Upper gastrointestinal endoscopic ultrasonography (EUS) necessitates well-balanced sedation to ensure patient safety while optimizing procedural conditions. This study evaluates the safety and efficacy of dexmedetomidine-propofol versus propofol-only sedation in terms of respiratory safety, sedation quality, and recovery outcomes.

Methods

This prospective randomized controlled trial enrolled 145 patients undergoing lower esophageal or gastric EUS from January 2022 to May 2023. All participants received standardized premedication with midazolam and tetracaine gel for mucosal topicalization. Participants were randomized into two groups: dexmedetomidine-propofol (n = 72) and propofol-only (n = 73). Continuous variables were analyzed using independent t-tests, and categorical data were compared with chi-square tests, with statistical significance set at P < 0.05.

Findings

No significant difference was observed in patient satisfaction (P = 0.717), but endoscopist satisfaction was significantly higher in the dexmedetomidine-propofol group (P < 0.05). This group also showed significantly fewer midazolam rescue doses, fewer respiratory adverse events, and reduced intra-procedural patient movement and cough reflexes (all P < 0.05). Furthermore, recovery outcomes were improved, with higher modified Aldrete scores and faster achievement of a post-anesthesia discharge score ≥9 (P < 0.05).
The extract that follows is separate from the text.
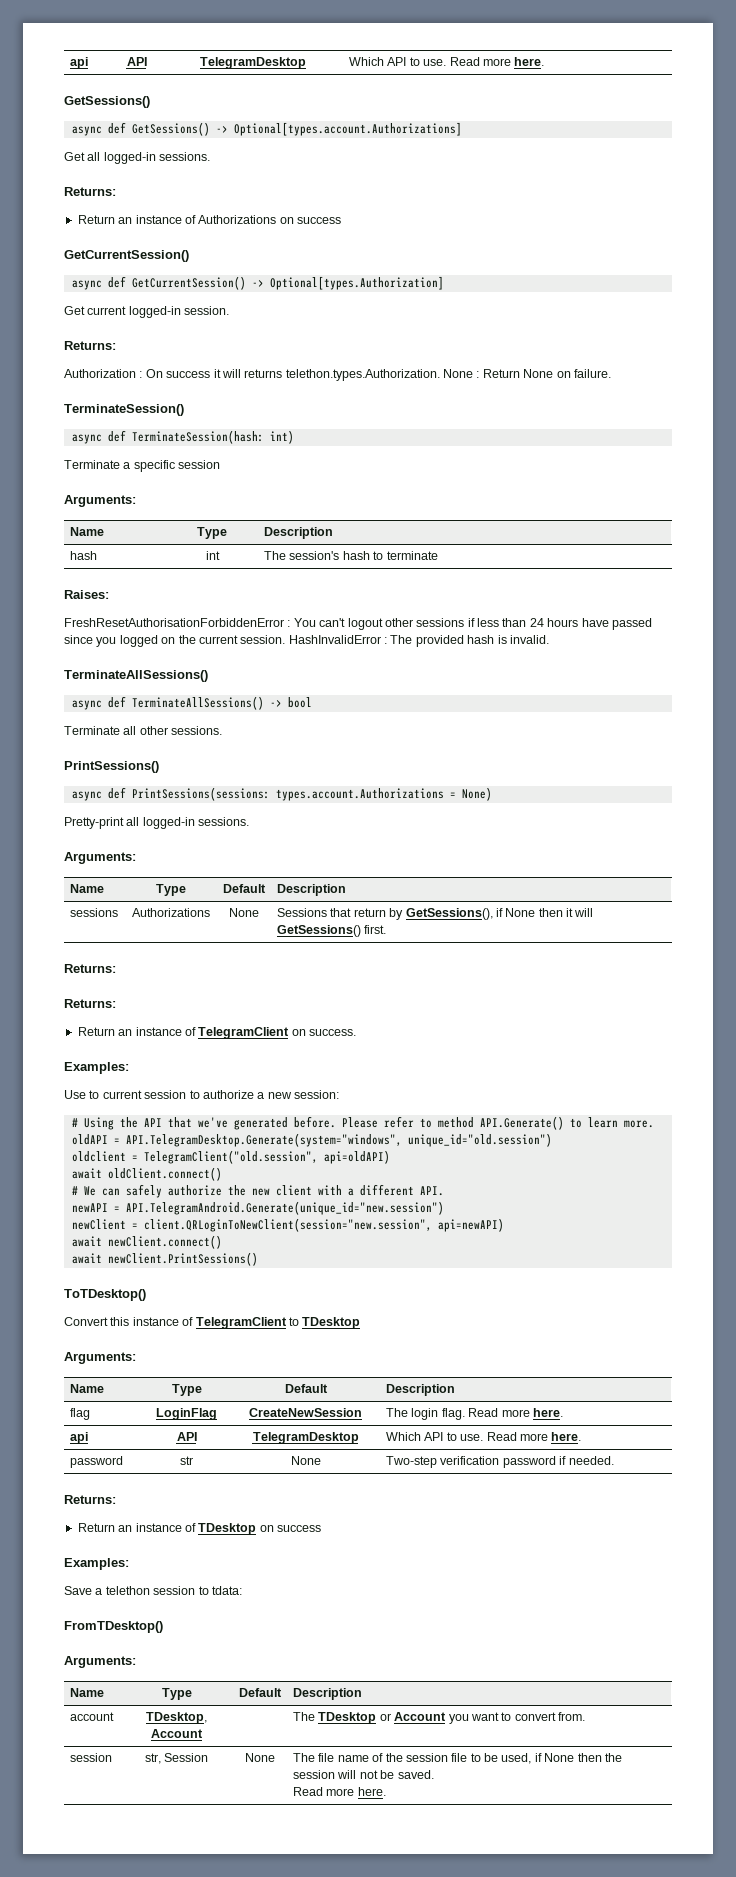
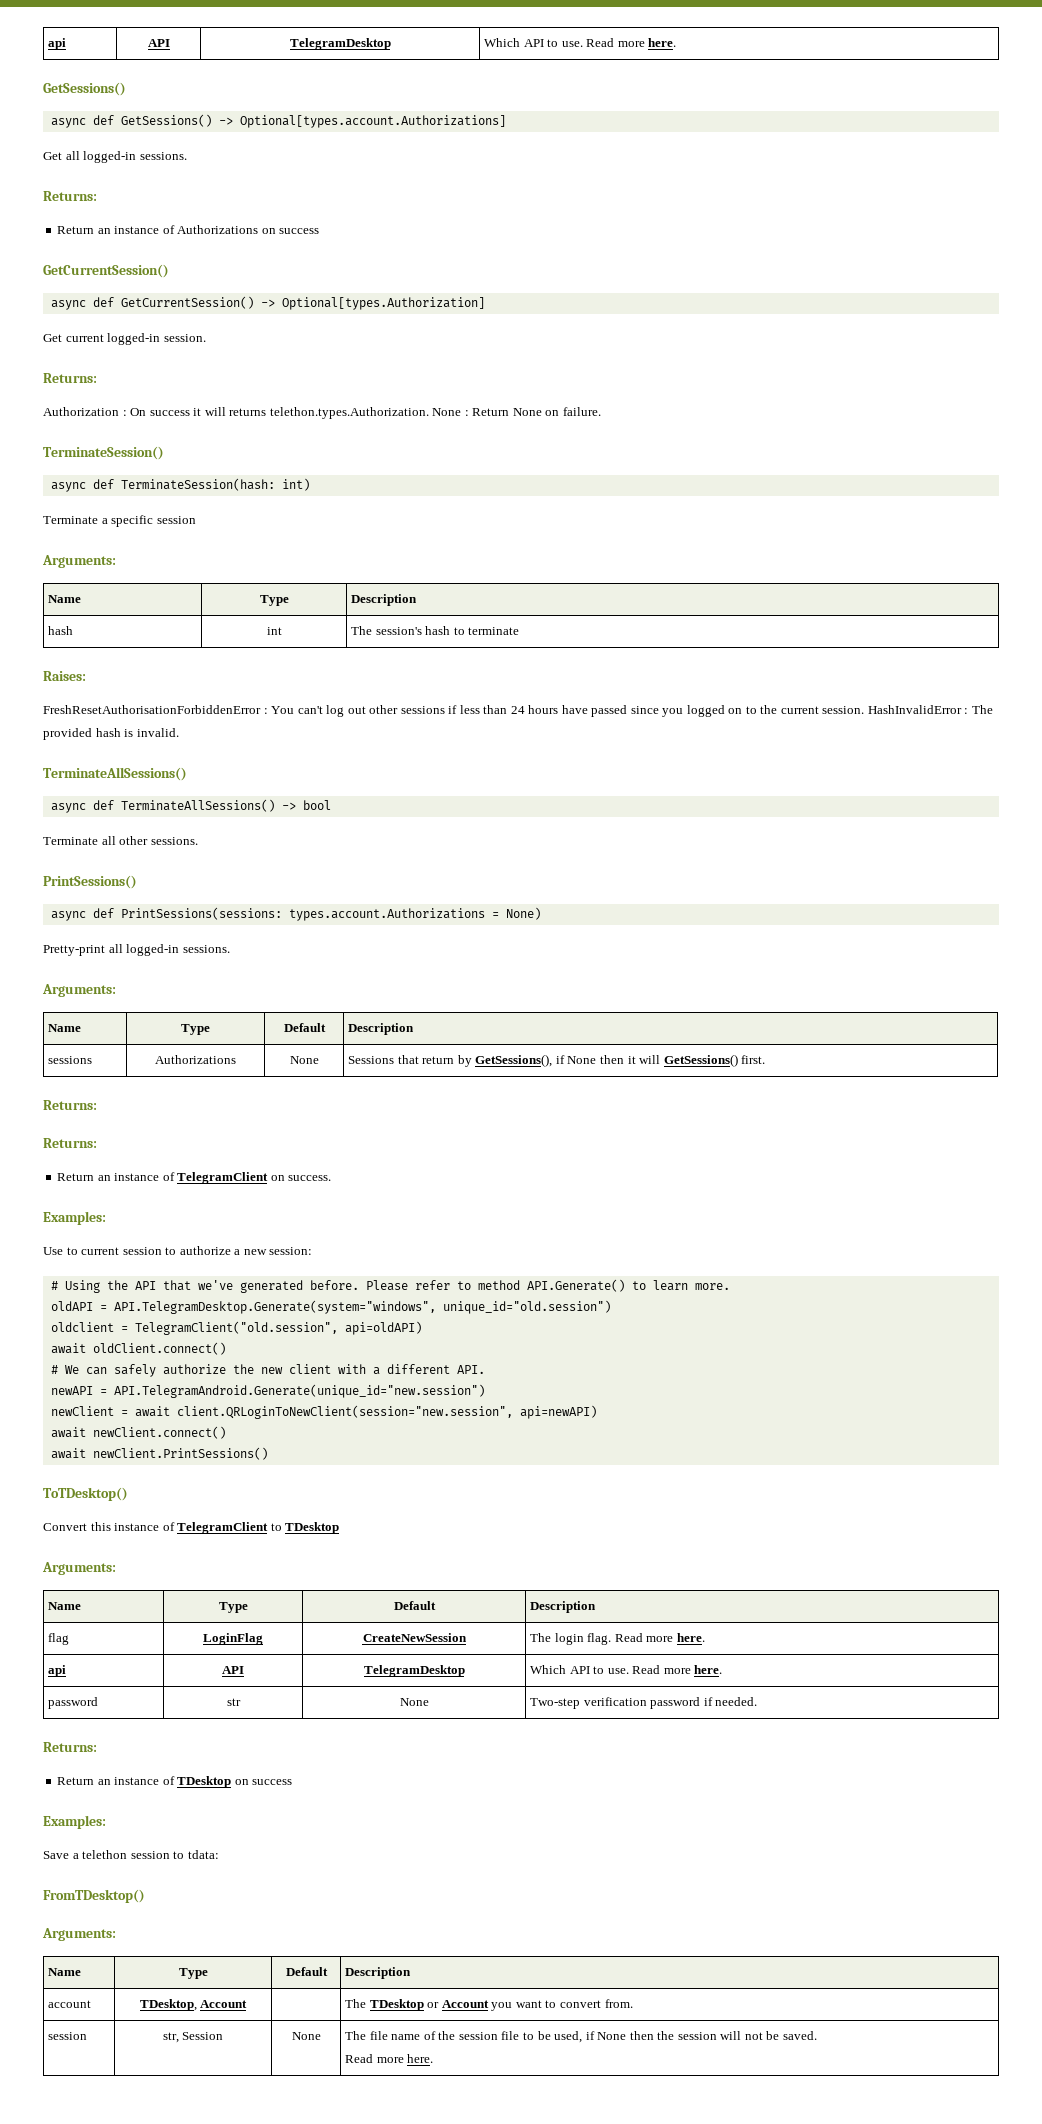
- FreshResetAuthorisationForbiddenError : You can't logout other sessions if less than 24 hours have passed since you logged on the current session.
+ FreshResetAuthorisationForbiddenError : You can't log out other sessions if less than 24 hours have passed since you logged on to the current session.
- newClient = client.QRLoginToNewClient(session="new.session", api=newAPI)
+ newClient = await client.QRLoginToNewClient(session="new.session", api=newAPI)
However, induction time was longer and the incidence of hypotension and bradycardia was higher in the combination group (P < 0.05).

Implications

Dexmedetomidine-propofol sedation enhances procedural conditions and recovery metrics in EUS but is associated with greater cardiovascular side effects. These findings suggest it is a valuable alternative to propofol alone, particularly when optimizing proceduralist satisfaction and minimizing respiratory complications.
右美托咪定-异丙酚与单独异丙酚在上消化道内镜超声中的镇静作用:一项随机比较研究。
目的:上消化道超声内镜检查(EUS)在优化手术条件的同时,需要平衡的镇静以确保患者的安全。本研究在呼吸安全性、镇静质量和恢复结果方面评估右美托咪定-异丙酚与仅异丙酚镇静的安全性和有效性。方法:这项前瞻性随机对照试验纳入了2022年1月至2023年5月期间接受下食管或胃EUS治疗的145例患者。所有的参与者都接受了咪达唑仑和丁卡因凝胶的粘膜局部化的标准化预用药。参与者被随机分为两组:右美托咪定-异丙酚组(n = 72)和仅异丙酚组(n = 73)。连续变量分析采用独立t检验,分类资料比较采用卡方检验,P < 0.05为差异有统计学意义。结果:两组患者满意度差异无统计学意义(P = 0.717),但右美托咪定-异丙酚组内镜医师满意度显著高于右美托咪定组(P < 0.05)。该组患者咪达唑仑抢救剂量明显减少,呼吸不良事件明显减少,术中患者运动和咳嗽反射明显减少(P < 0.05)。此外,恢复结果得到改善,改进Aldrete评分较高,麻醉后出院评分≥9的实现更快(P < 0.05)。联合用药组诱导时间更长,低血压、心动过缓发生率较高(P < 0.05)。意义:右美托咪定-异丙酚镇静增强EUS的手术条件和恢复指标,但与更大的心血管副作用相关。这些发现表明,它是单独异丙酚的有价值的替代品,特别是在优化手术医师满意度和减少呼吸并发症时。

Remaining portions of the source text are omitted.